The expected response is an exact repetition of every record, with images excluded.

──────── Material provided ────────

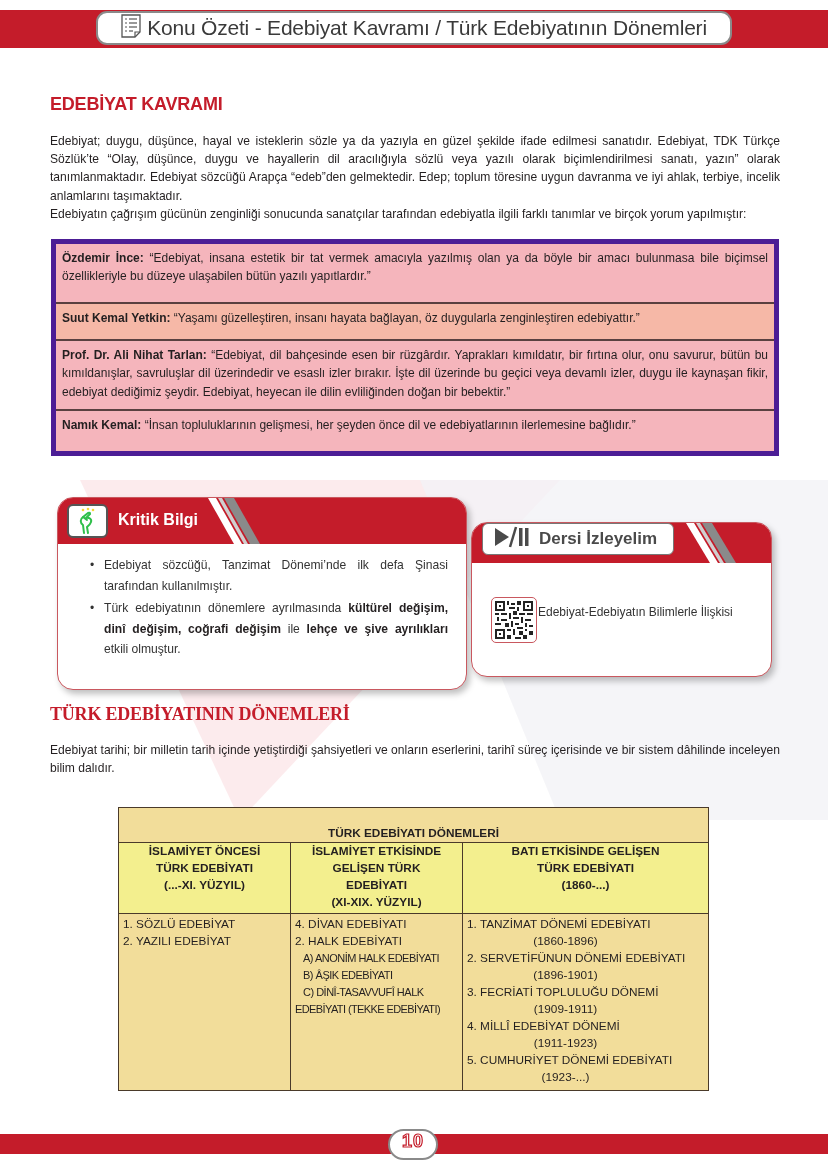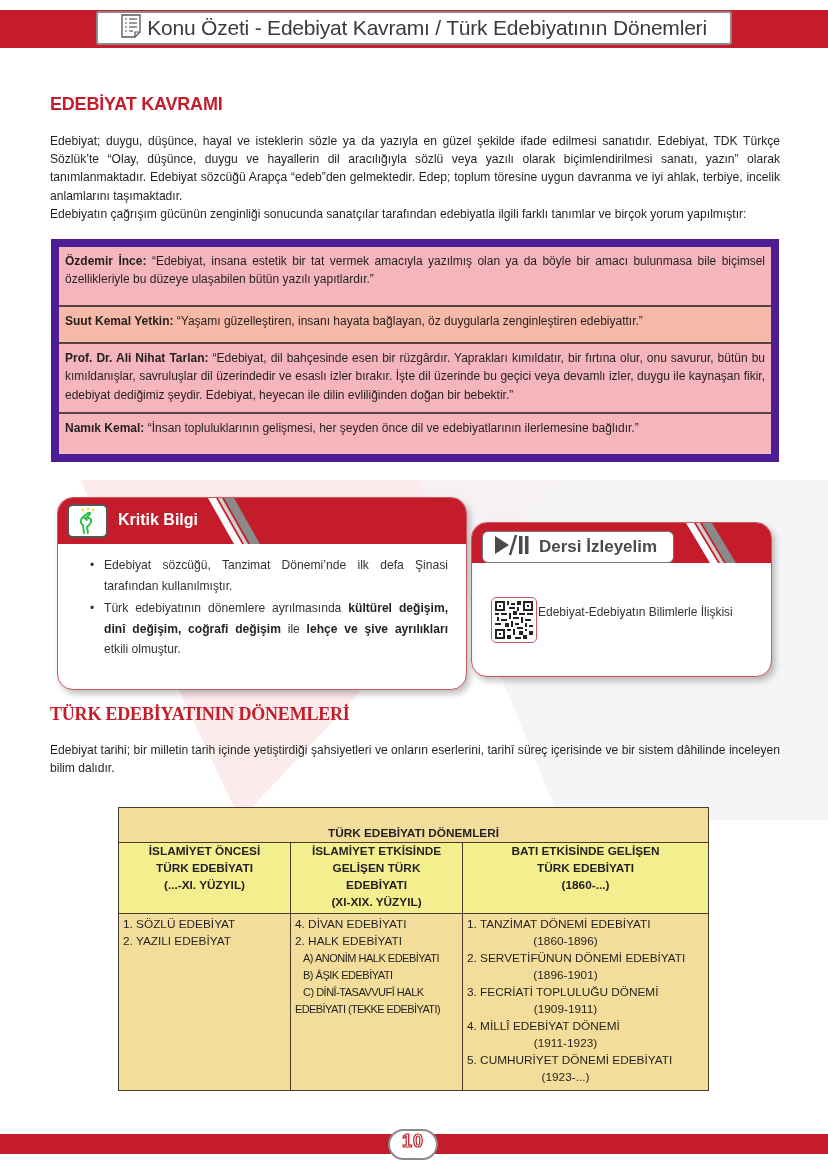--- a/index.html
+++ b/index.html
@@ -11,7 +11,7 @@
 
   
   .top-band { position: absolute; left: 0; top: 10px; width: 828px; height: 38px; background: #c41c2a; z-index: 1; }
-  .title-pill { position: absolute; left: 96px; top: 11px; width: 636px; height: 34px; background: #fff; border: 2px solid #8a8a8a; border-radius: 3px; z-index: 2; display: flex; align-items: center; justify-content: center; gap: 6px; }
+  .title-pill { position: absolute; left: 96px; top: 11px; width: 636px; height: 34px; background: #fff; border: 2px solid #8a8a8a; border-radius: 11px; z-index: 2; display: flex; align-items: center; justify-content: center; gap: 6px; }
   .title-pill svg { width: 20px; height: 24px; }
   .title-text { font-size: 21px; color: #3a3a3a; letter-spacing: -0.2px; }
 

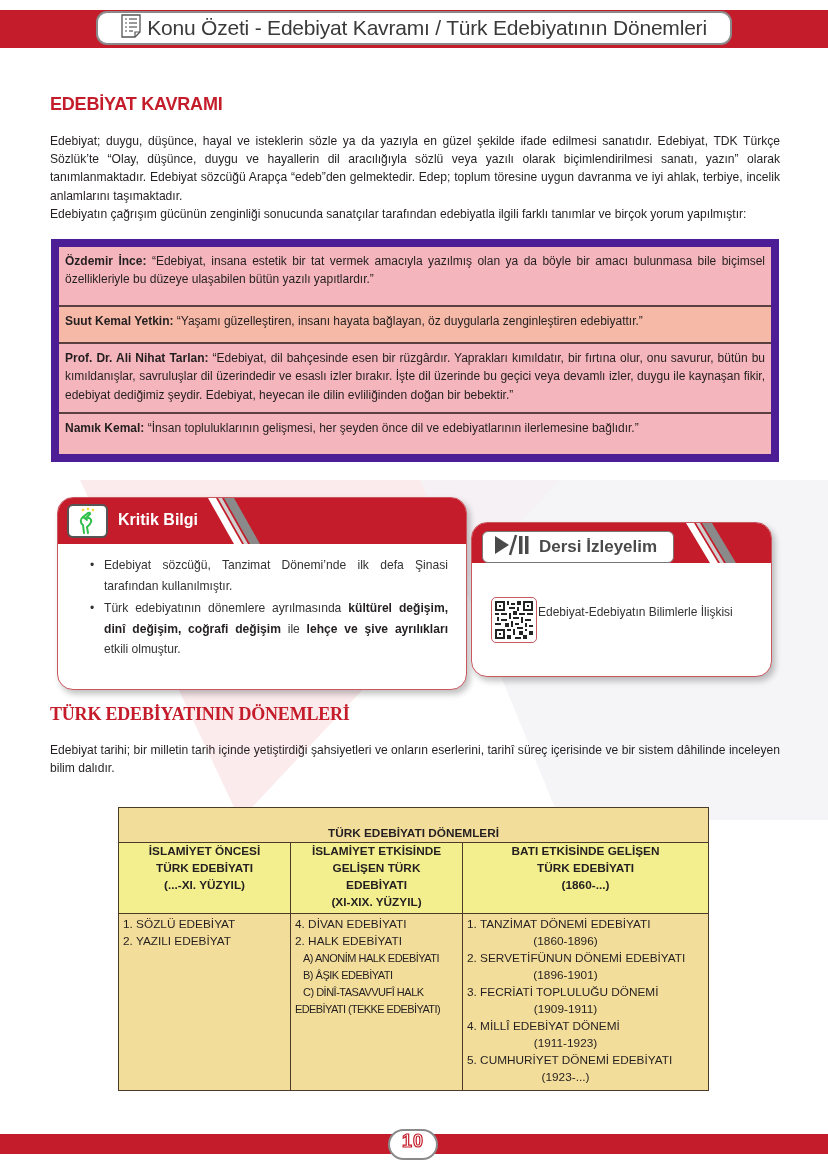--- a/index.html
+++ b/index.html
@@ -20,7 +20,7 @@
   .para { font-size: 12.1px; line-height: 18.2px; text-align: justify; color: #231f20; }
 
   
-  .quotes { position: absolute; left: 51px; top: 239px; width: 728px; border: 8px solid #4c1d95; z-index: 2; }
+  .quotes { position: absolute; left: 51px; top: 239px; width: 728px; border: 5px solid #4c1d95; z-index: 2; }
   .quote { border-bottom: 2px solid #5a4040; padding: 5px 6px 0 6px; font-size: 12px; line-height: 18.4px; text-align: justify; }
   .quote:last-child { border-bottom: none; }
   .quote.pink { background: #f5b5bc; }

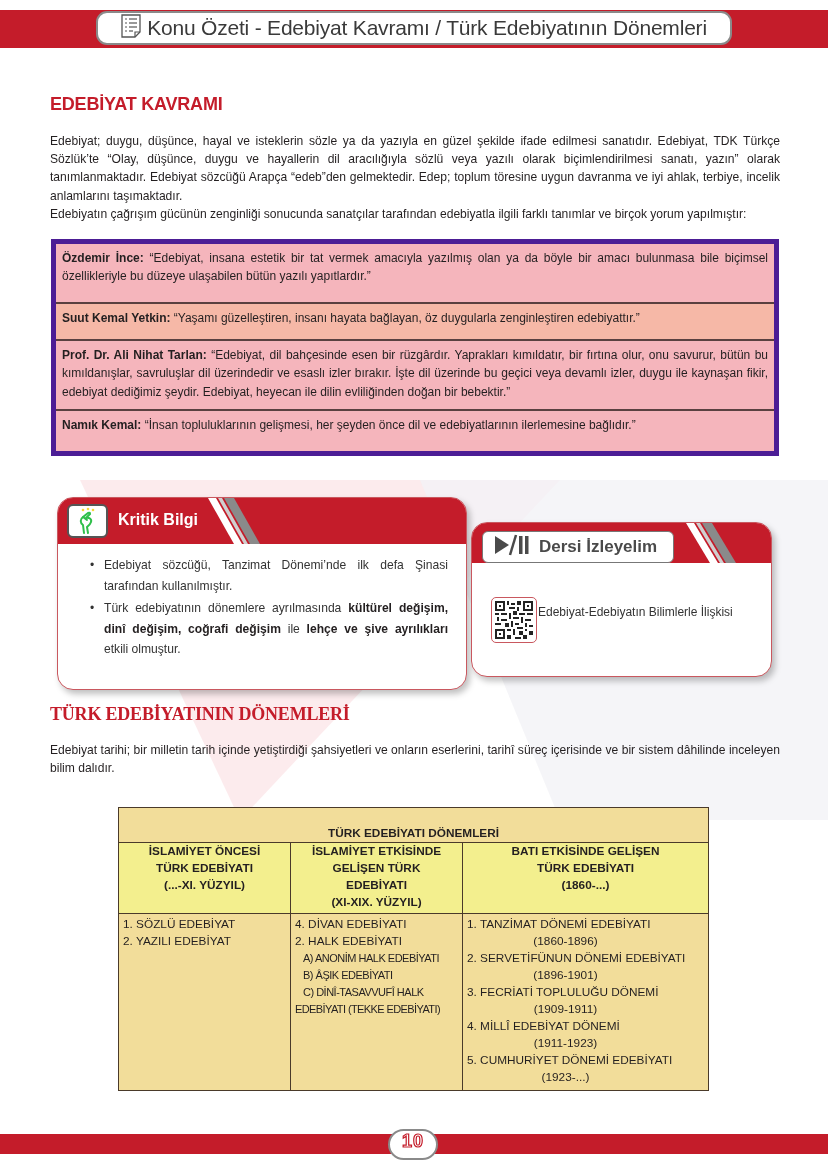--- a/index.html
+++ b/index.html
@@ -41,7 +41,7 @@
   
   .di-box { position: absolute; left: 471px; top: 522px; width: 301px; height: 155px; border: 1.5px solid #c9585f; border-radius: 16px; background: #fff; box-shadow: 3px 4px 6px rgba(0,0,0,0.25); z-index: 2; overflow: hidden; }
   .di-head { position: absolute; left: 0; top: 0; width: 100%; height: 40px; background: #c41c2a; }
-  .di-pill { position: absolute; left: 10px; top: 8px; width: 192px; height: 32px; background: #fff; border: 1.5px solid #777; border-radius: 6px; display: flex; align-items: center; padding-left: 12px; gap: 8px; }
+  .di-pill { position: absolute; left: 10px; top: 0; width: 192px; height: 32px; background: #fff; border: 1.5px solid #777; border-radius: 6px; display: flex; align-items: center; padding-left: 12px; gap: 8px; }
   .di-title { font-size: 17px; font-weight: bold; color: #4a4a4a; }
   .di-stripes { position: absolute; left: 214px; top: 0; width: 60px; height: 40px; }
   .qr { position: absolute; left: 19px; top: 74px; width: 46px; height: 46px; border: 1.5px solid #c9585f; border-radius: 5px; padding: 3px; background: #fff; }

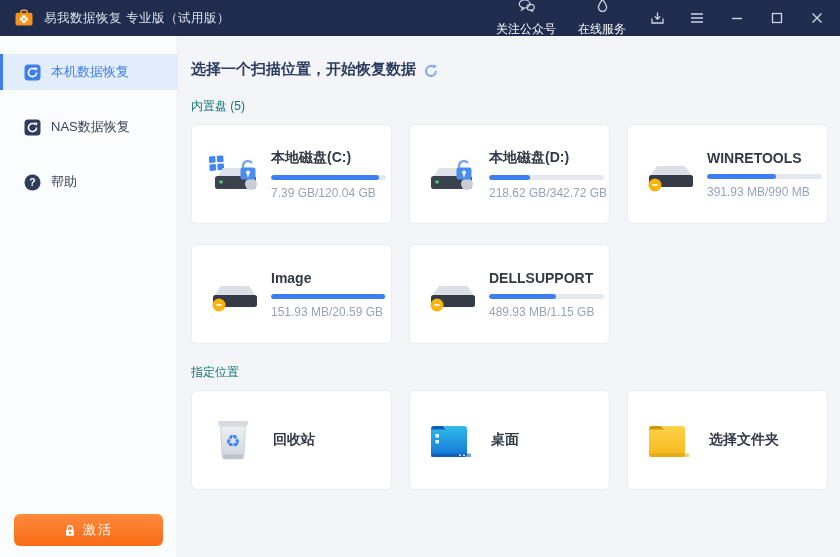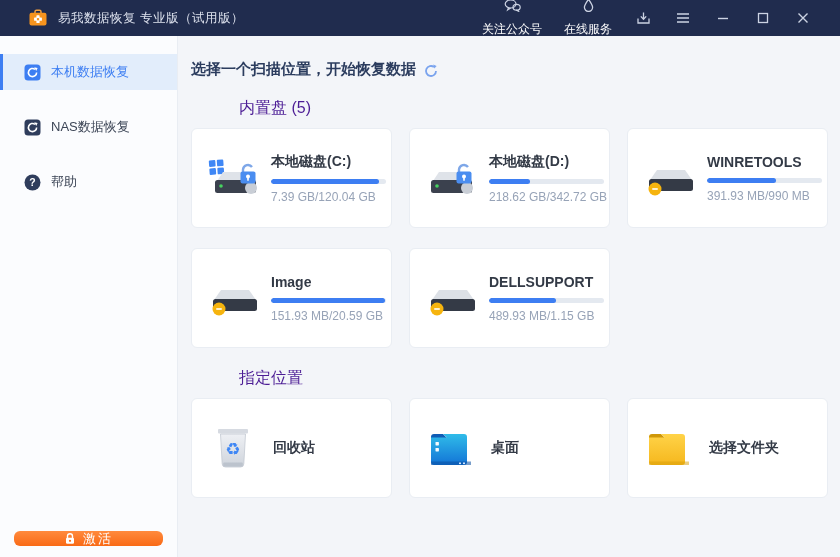--- a/index.html
+++ b/index.html
@@ -14,7 +14,7 @@
   .titlebar {
     position:absolute; top:0; left:0; width:840px; height:36px;
     background:#202c4e; display:flex; align-items:center;
-    padding:0 28px; color:#d5dbe9;
+    padding:0 14px; color:#d5dbe9;
   }
   .titlebar .app-ic { margin-right:10px; display:flex; }
   .titlebar .app-title { font-size:12.5px; color:#dde2ee; letter-spacing:.5px; }

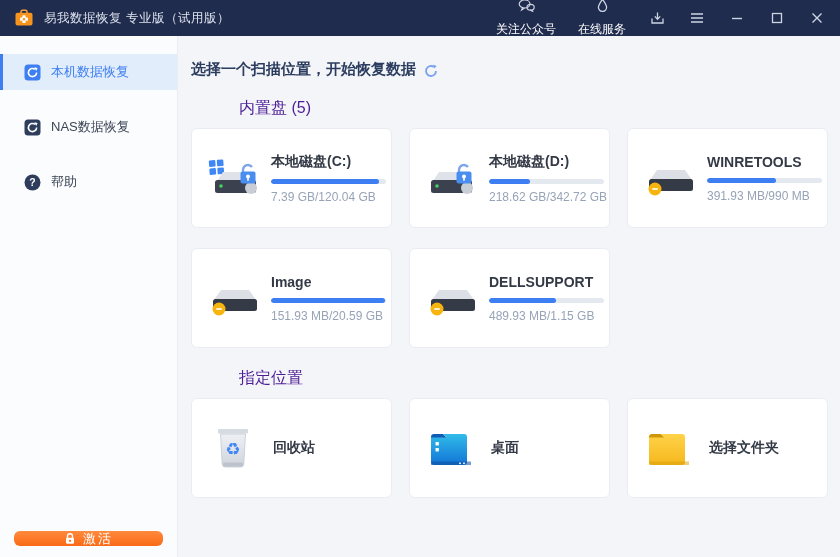--- a/index.html
+++ b/index.html
@@ -51,7 +51,7 @@
     display:flex; align-items:center; gap:8px; margin-bottom:19px;
   }
   .refresh { display:flex; cursor:pointer; margin-top:2px; }
-  .sec-label { font-size:16px; color:#4c1d95; margin-bottom:9px;margin-left:48px; }
+  .sec-label { font-size:12px; color:#0f766e; margin-bottom:9px; }
   .grid {
     display:grid; grid-template-columns:repeat(3,201px);
     column-gap:17px; row-gap:20px; margin-bottom:20px;

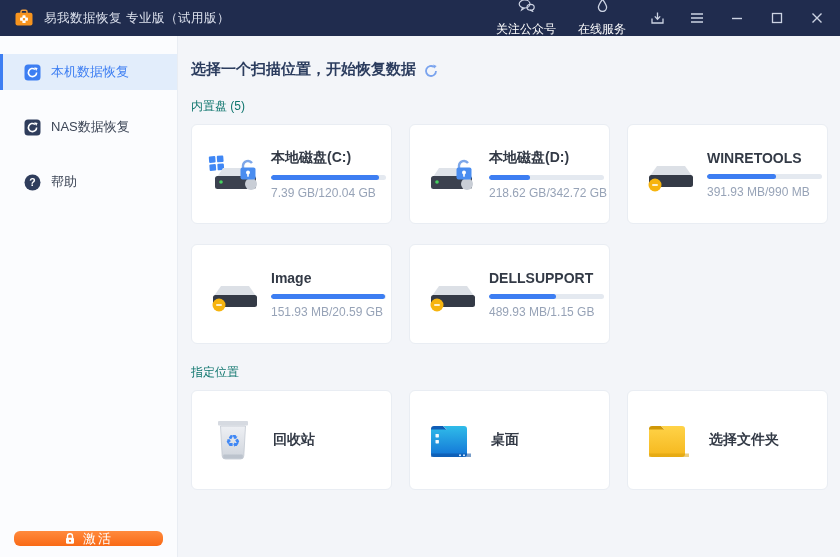--- a/index.html
+++ b/index.html
@@ -38,7 +38,7 @@
   }
   .side-item .ic { display:flex; width:17px; justify-content:center; }
   .activate-btn {
-    position:absolute; left:14px; right:14px; bottom:11px; height:15px;
+    position:absolute; left:14px; right:14px; bottom:11px; height:32px;
     background:linear-gradient(180deg,#ff8a3d,#f96a16);
     border:none; border-radius:6px; color:#fff; font-size:13px;
     display:flex; align-items:center; justify-content:center; gap:7px;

────────

- Result of the exercise:
--- a/index.html
+++ b/index.html
@@ -11,7 +11,7 @@
 
   
   .top-band { position: absolute; left: 0; top: 10px; width: 828px; height: 38px; background: #c41c2a; z-index: 1; }
-  .title-pill { position: absolute; left: 96px; top: 11px; width: 636px; height: 34px; background: #fff; border: 2px solid #8a8a8a; border-radius: 3px; z-index: 2; display: flex; align-items: center; justify-content: center; gap: 6px; }
+  .title-pill { position: absolute; left: 96px; top: 11px; width: 636px; height: 34px; background: #fff; border: 2px solid #8a8a8a; border-radius: 11px; z-index: 2; display: flex; align-items: center; justify-content: center; gap: 6px; }
   .title-pill svg { width: 20px; height: 24px; }
   .title-text { font-size: 21px; color: #3a3a3a; letter-spacing: -0.2px; }
 

--- a/index.html
+++ b/index.html
@@ -20,7 +20,7 @@
   .para { font-size: 12.1px; line-height: 18.2px; text-align: justify; color: #231f20; }
 
   
-  .quotes { position: absolute; left: 51px; top: 239px; width: 728px; border: 8px solid #4c1d95; z-index: 2; }
+  .quotes { position: absolute; left: 51px; top: 239px; width: 728px; border: 5px solid #4c1d95; z-index: 2; }
   .quote { border-bottom: 2px solid #5a4040; padding: 5px 6px 0 6px; font-size: 12px; line-height: 18.4px; text-align: justify; }
   .quote:last-child { border-bottom: none; }
   .quote.pink { background: #f5b5bc; }

--- a/index.html
+++ b/index.html
@@ -41,7 +41,7 @@
   
   .di-box { position: absolute; left: 471px; top: 522px; width: 301px; height: 155px; border: 1.5px solid #c9585f; border-radius: 16px; background: #fff; box-shadow: 3px 4px 6px rgba(0,0,0,0.25); z-index: 2; overflow: hidden; }
   .di-head { position: absolute; left: 0; top: 0; width: 100%; height: 40px; background: #c41c2a; }
-  .di-pill { position: absolute; left: 10px; top: 8px; width: 192px; height: 32px; background: #fff; border: 1.5px solid #777; border-radius: 6px; display: flex; align-items: center; padding-left: 12px; gap: 8px; }
+  .di-pill { position: absolute; left: 10px; top: 0; width: 192px; height: 32px; background: #fff; border: 1.5px solid #777; border-radius: 6px; display: flex; align-items: center; padding-left: 12px; gap: 8px; }
   .di-title { font-size: 17px; font-weight: bold; color: #4a4a4a; }
   .di-stripes { position: absolute; left: 214px; top: 0; width: 60px; height: 40px; }
   .qr { position: absolute; left: 19px; top: 74px; width: 46px; height: 46px; border: 1.5px solid #c9585f; border-radius: 5px; padding: 3px; background: #fff; }

--- a/index.html
+++ b/index.html
@@ -14,7 +14,7 @@
   .titlebar {
     position:absolute; top:0; left:0; width:840px; height:36px;
     background:#202c4e; display:flex; align-items:center;
-    padding:0 28px; color:#d5dbe9;
+    padding:0 14px; color:#d5dbe9;
   }
   .titlebar .app-ic { margin-right:10px; display:flex; }
   .titlebar .app-title { font-size:12.5px; color:#dde2ee; letter-spacing:.5px; }

--- a/index.html
+++ b/index.html
@@ -51,7 +51,7 @@
     display:flex; align-items:center; gap:8px; margin-bottom:19px;
   }
   .refresh { display:flex; cursor:pointer; margin-top:2px; }
-  .sec-label { font-size:16px; color:#4c1d95; margin-bottom:9px;margin-left:48px; }
+  .sec-label { font-size:12px; color:#0f766e; margin-bottom:9px; }
   .grid {
     display:grid; grid-template-columns:repeat(3,201px);
     column-gap:17px; row-gap:20px; margin-bottom:20px;

--- a/index.html
+++ b/index.html
@@ -38,7 +38,7 @@
   }
   .side-item .ic { display:flex; width:17px; justify-content:center; }
   .activate-btn {
-    position:absolute; left:14px; right:14px; bottom:11px; height:15px;
+    position:absolute; left:14px; right:14px; bottom:11px; height:32px;
     background:linear-gradient(180deg,#ff8a3d,#f96a16);
     border:none; border-radius:6px; color:#fff; font-size:13px;
     display:flex; align-items:center; justify-content:center; gap:7px;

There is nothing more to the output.